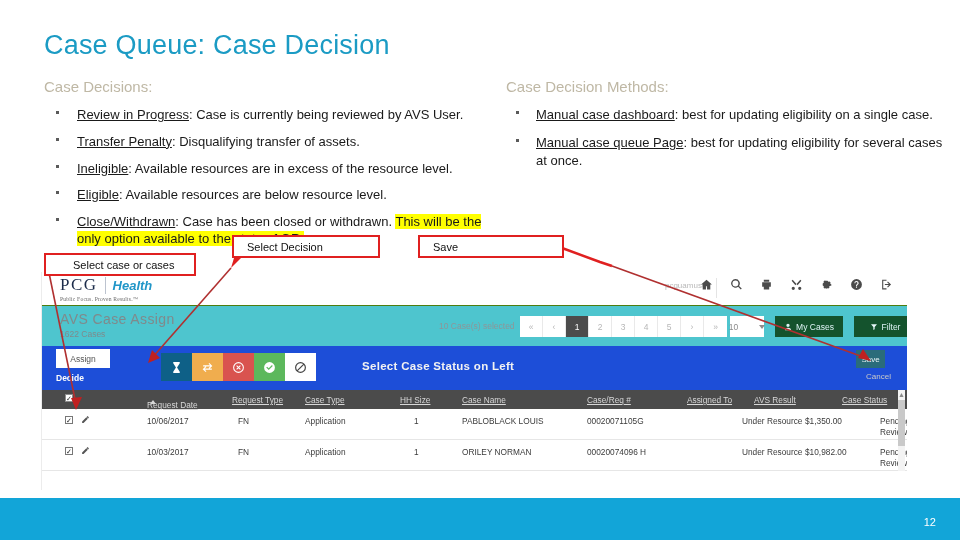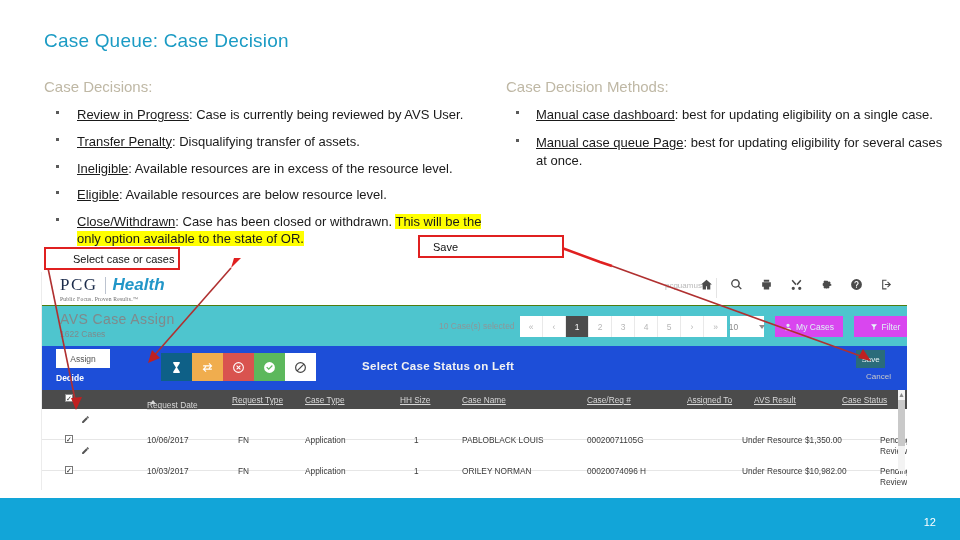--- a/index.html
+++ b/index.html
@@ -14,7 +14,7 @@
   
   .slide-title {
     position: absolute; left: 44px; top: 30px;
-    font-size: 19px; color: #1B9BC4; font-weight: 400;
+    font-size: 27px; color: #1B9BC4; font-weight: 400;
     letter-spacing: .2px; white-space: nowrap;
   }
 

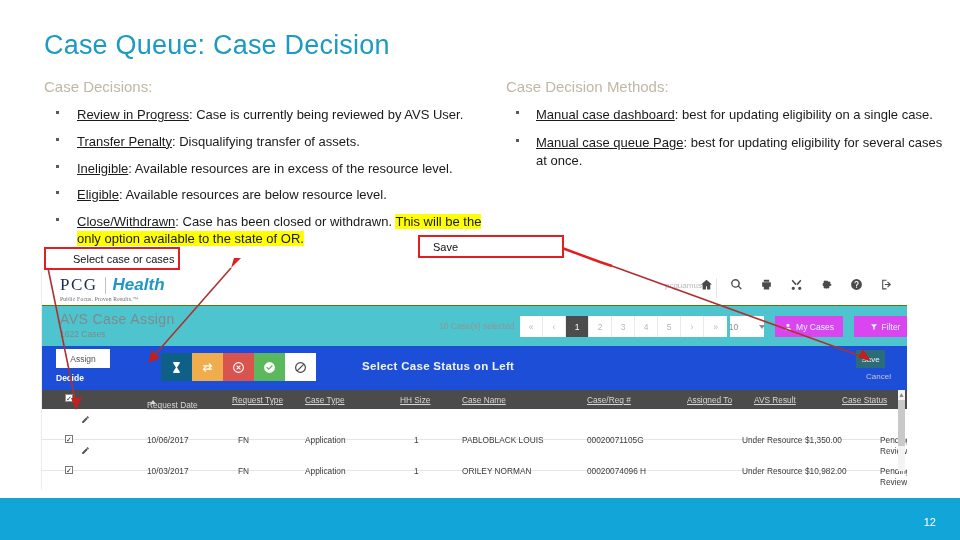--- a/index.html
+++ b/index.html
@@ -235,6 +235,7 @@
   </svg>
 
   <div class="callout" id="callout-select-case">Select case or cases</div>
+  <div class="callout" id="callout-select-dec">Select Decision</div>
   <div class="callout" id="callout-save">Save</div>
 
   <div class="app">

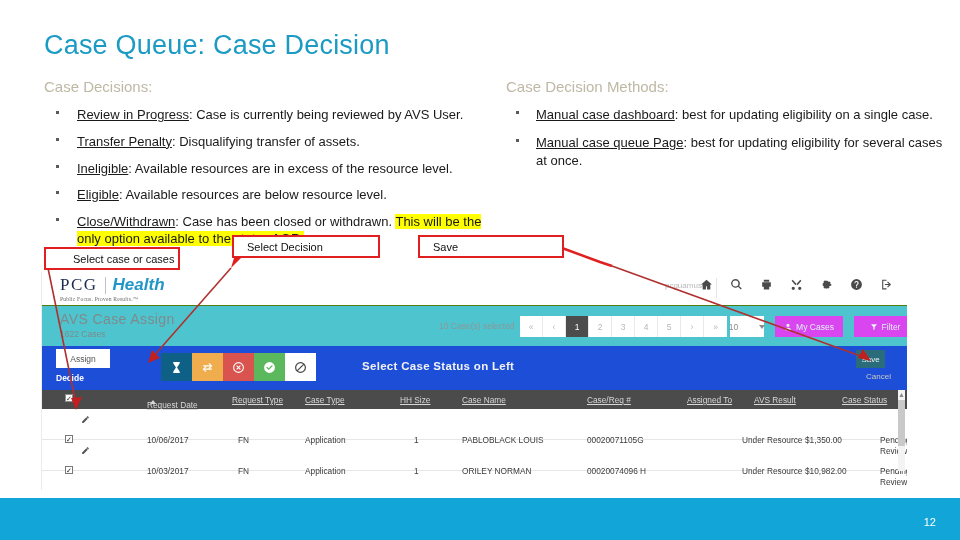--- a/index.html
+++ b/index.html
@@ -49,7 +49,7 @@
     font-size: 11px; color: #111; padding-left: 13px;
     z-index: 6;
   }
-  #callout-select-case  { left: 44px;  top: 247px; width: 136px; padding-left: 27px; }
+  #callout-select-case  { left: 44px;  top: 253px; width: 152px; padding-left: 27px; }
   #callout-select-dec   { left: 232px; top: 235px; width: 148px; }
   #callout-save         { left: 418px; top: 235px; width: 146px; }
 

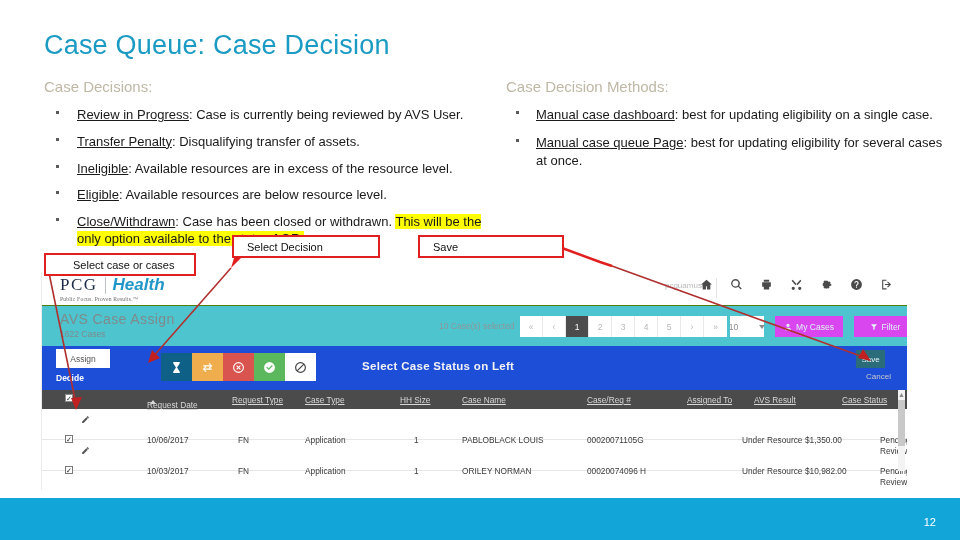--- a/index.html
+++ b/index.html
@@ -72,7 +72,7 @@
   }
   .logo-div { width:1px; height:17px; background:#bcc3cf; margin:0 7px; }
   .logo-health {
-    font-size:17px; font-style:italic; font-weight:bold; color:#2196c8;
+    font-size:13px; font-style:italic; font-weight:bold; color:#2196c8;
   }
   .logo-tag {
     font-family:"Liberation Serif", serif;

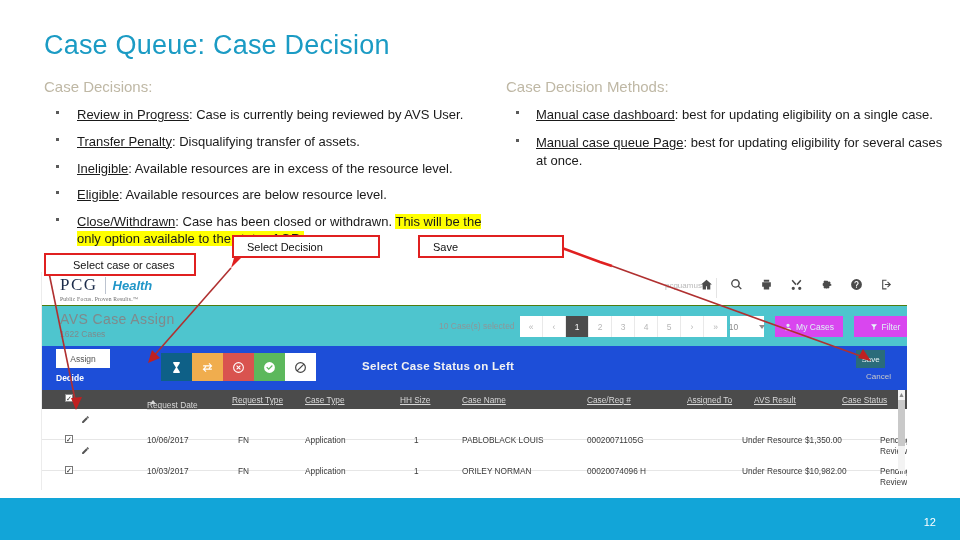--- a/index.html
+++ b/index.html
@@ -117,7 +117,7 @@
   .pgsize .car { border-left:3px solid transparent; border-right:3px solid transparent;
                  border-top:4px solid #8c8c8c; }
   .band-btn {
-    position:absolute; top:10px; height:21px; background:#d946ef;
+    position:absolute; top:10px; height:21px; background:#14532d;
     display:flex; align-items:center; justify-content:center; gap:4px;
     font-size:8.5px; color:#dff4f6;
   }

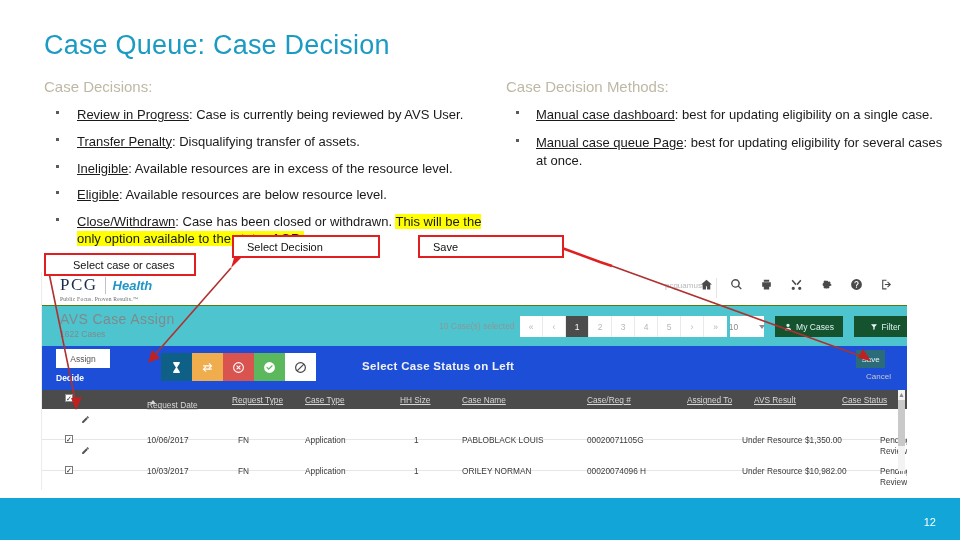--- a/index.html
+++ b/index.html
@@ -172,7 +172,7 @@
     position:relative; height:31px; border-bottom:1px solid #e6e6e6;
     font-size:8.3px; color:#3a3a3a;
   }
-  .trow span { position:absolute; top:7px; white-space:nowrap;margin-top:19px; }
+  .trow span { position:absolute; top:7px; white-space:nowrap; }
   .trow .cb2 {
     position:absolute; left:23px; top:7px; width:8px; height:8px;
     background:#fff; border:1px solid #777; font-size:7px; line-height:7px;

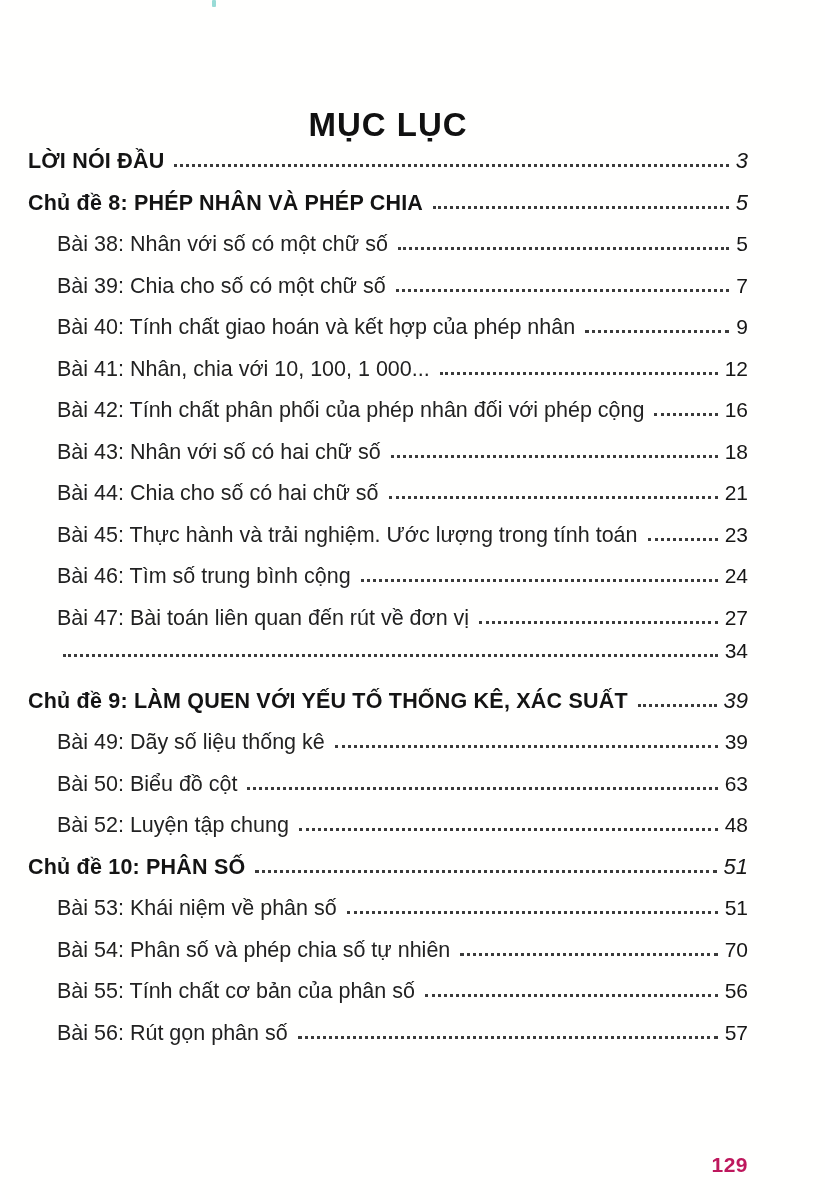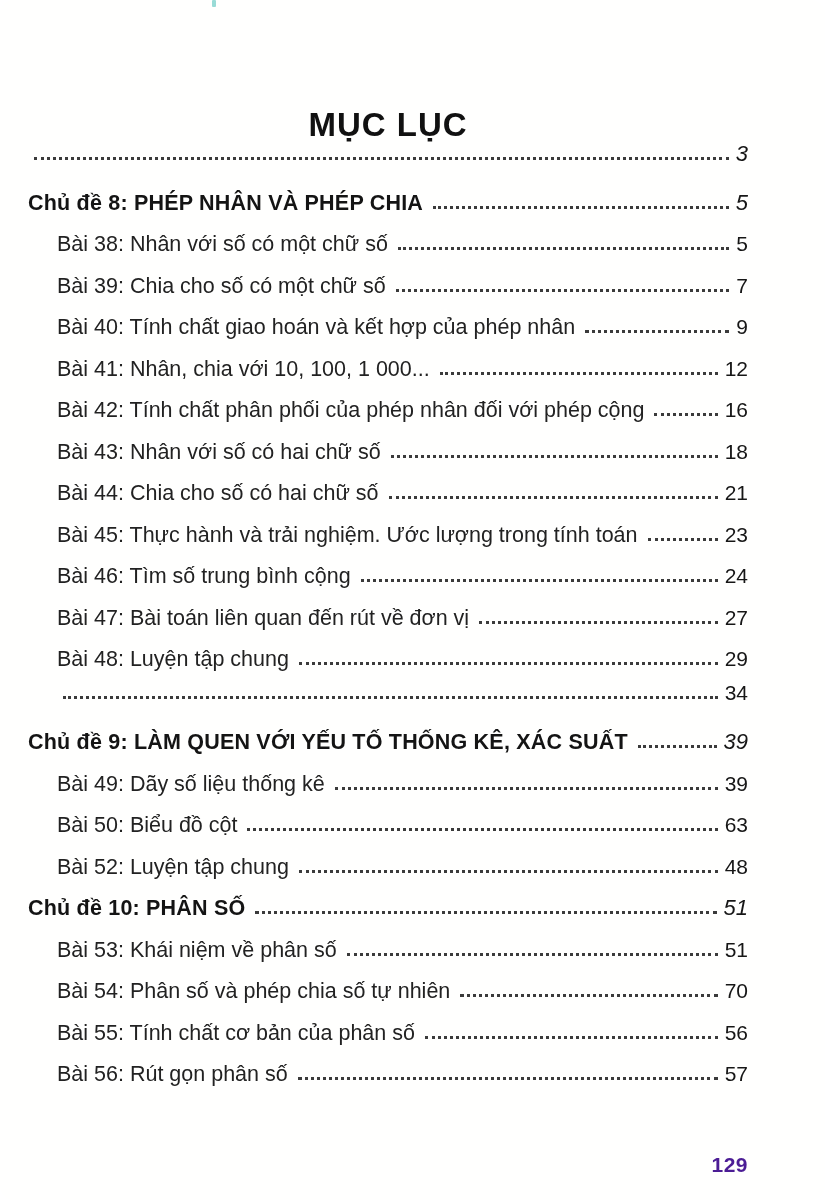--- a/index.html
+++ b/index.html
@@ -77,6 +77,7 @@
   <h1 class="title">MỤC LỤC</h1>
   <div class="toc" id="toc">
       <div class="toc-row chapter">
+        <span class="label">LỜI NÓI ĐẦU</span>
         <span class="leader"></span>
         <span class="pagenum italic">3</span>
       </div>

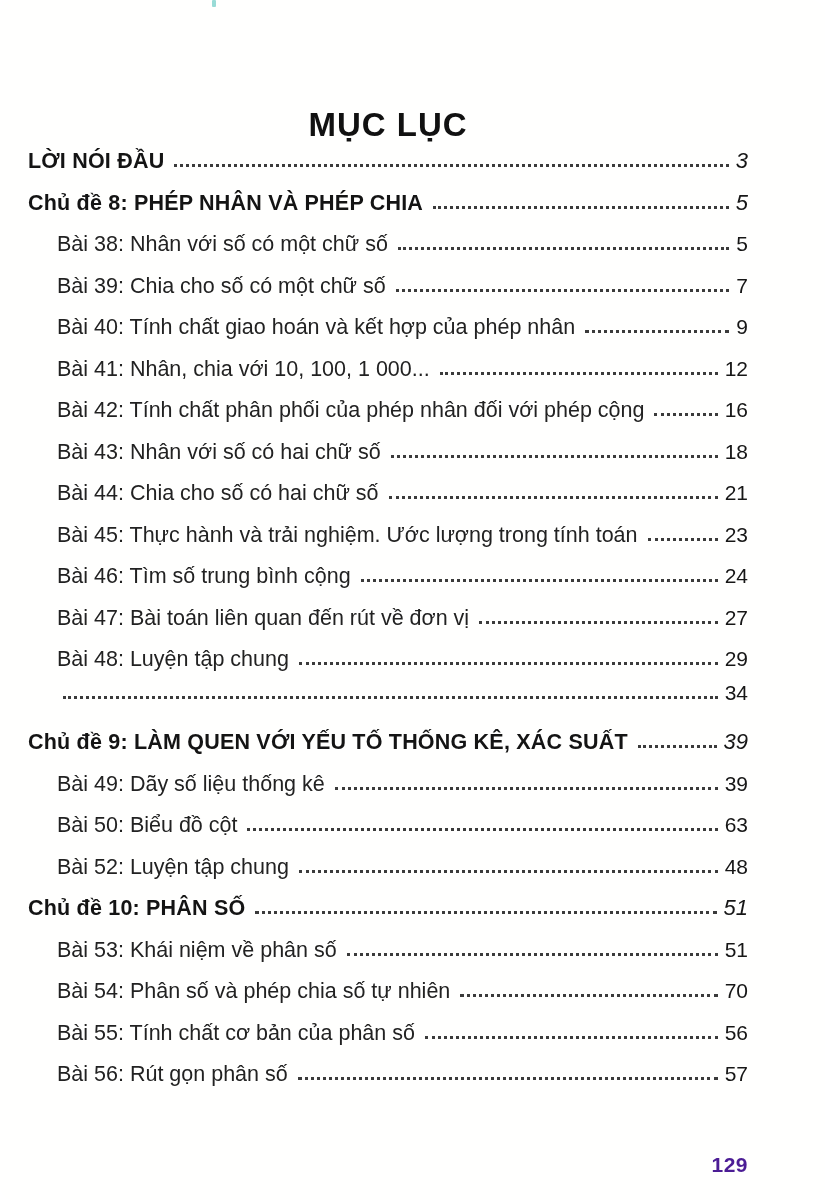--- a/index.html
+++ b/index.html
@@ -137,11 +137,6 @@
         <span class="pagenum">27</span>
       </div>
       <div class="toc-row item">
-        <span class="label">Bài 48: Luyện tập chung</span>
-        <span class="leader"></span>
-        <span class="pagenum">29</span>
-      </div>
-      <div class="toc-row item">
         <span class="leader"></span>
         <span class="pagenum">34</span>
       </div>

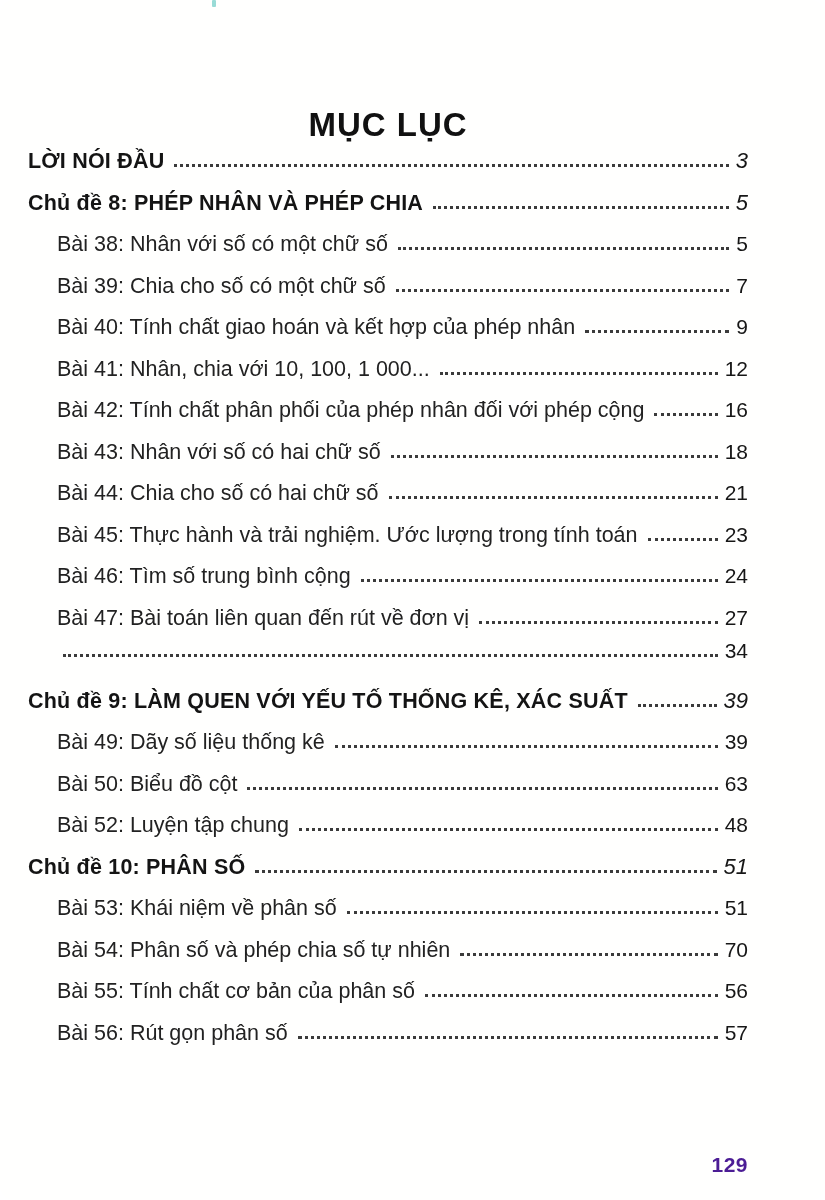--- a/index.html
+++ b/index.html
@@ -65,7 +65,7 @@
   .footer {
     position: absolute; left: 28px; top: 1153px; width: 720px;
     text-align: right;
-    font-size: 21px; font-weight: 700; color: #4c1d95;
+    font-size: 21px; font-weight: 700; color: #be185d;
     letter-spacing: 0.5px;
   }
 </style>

» **Work to be completed**: Do not include the images; transcribe the rest of the listing exactly.

» **Your response**:
--- a/index.html
+++ b/index.html
@@ -14,7 +14,7 @@
   
   .slide-title {
     position: absolute; left: 44px; top: 30px;
-    font-size: 19px; color: #1B9BC4; font-weight: 400;
+    font-size: 27px; color: #1B9BC4; font-weight: 400;
     letter-spacing: .2px; white-space: nowrap;
   }
 

--- a/index.html
+++ b/index.html
@@ -235,6 +235,7 @@
   </svg>
 
   <div class="callout" id="callout-select-case">Select case or cases</div>
+  <div class="callout" id="callout-select-dec">Select Decision</div>
   <div class="callout" id="callout-save">Save</div>
 
   <div class="app">

--- a/index.html
+++ b/index.html
@@ -49,7 +49,7 @@
     font-size: 11px; color: #111; padding-left: 13px;
     z-index: 6;
   }
-  #callout-select-case  { left: 44px;  top: 247px; width: 136px; padding-left: 27px; }
+  #callout-select-case  { left: 44px;  top: 253px; width: 152px; padding-left: 27px; }
   #callout-select-dec   { left: 232px; top: 235px; width: 148px; }
   #callout-save         { left: 418px; top: 235px; width: 146px; }
 

--- a/index.html
+++ b/index.html
@@ -72,7 +72,7 @@
   }
   .logo-div { width:1px; height:17px; background:#bcc3cf; margin:0 7px; }
   .logo-health {
-    font-size:17px; font-style:italic; font-weight:bold; color:#2196c8;
+    font-size:13px; font-style:italic; font-weight:bold; color:#2196c8;
   }
   .logo-tag {
     font-family:"Liberation Serif", serif;

--- a/index.html
+++ b/index.html
@@ -117,7 +117,7 @@
   .pgsize .car { border-left:3px solid transparent; border-right:3px solid transparent;
                  border-top:4px solid #8c8c8c; }
   .band-btn {
-    position:absolute; top:10px; height:21px; background:#d946ef;
+    position:absolute; top:10px; height:21px; background:#14532d;
     display:flex; align-items:center; justify-content:center; gap:4px;
     font-size:8.5px; color:#dff4f6;
   }

--- a/index.html
+++ b/index.html
@@ -172,7 +172,7 @@
     position:relative; height:31px; border-bottom:1px solid #e6e6e6;
     font-size:8.3px; color:#3a3a3a;
   }
-  .trow span { position:absolute; top:7px; white-space:nowrap;margin-top:19px; }
+  .trow span { position:absolute; top:7px; white-space:nowrap; }
   .trow .cb2 {
     position:absolute; left:23px; top:7px; width:8px; height:8px;
     background:#fff; border:1px solid #777; font-size:7px; line-height:7px;

--- a/index.html
+++ b/index.html
@@ -77,6 +77,7 @@
   <h1 class="title">MỤC LỤC</h1>
   <div class="toc" id="toc">
       <div class="toc-row chapter">
+        <span class="label">LỜI NÓI ĐẦU</span>
         <span class="leader"></span>
         <span class="pagenum italic">3</span>
       </div>

--- a/index.html
+++ b/index.html
@@ -137,11 +137,6 @@
         <span class="pagenum">27</span>
       </div>
       <div class="toc-row item">
-        <span class="label">Bài 48: Luyện tập chung</span>
-        <span class="leader"></span>
-        <span class="pagenum">29</span>
-      </div>
-      <div class="toc-row item">
         <span class="leader"></span>
         <span class="pagenum">34</span>
       </div>

--- a/index.html
+++ b/index.html
@@ -65,7 +65,7 @@
   .footer {
     position: absolute; left: 28px; top: 1153px; width: 720px;
     text-align: right;
-    font-size: 21px; font-weight: 700; color: #4c1d95;
+    font-size: 21px; font-weight: 700; color: #be185d;
     letter-spacing: 0.5px;
   }
 </style>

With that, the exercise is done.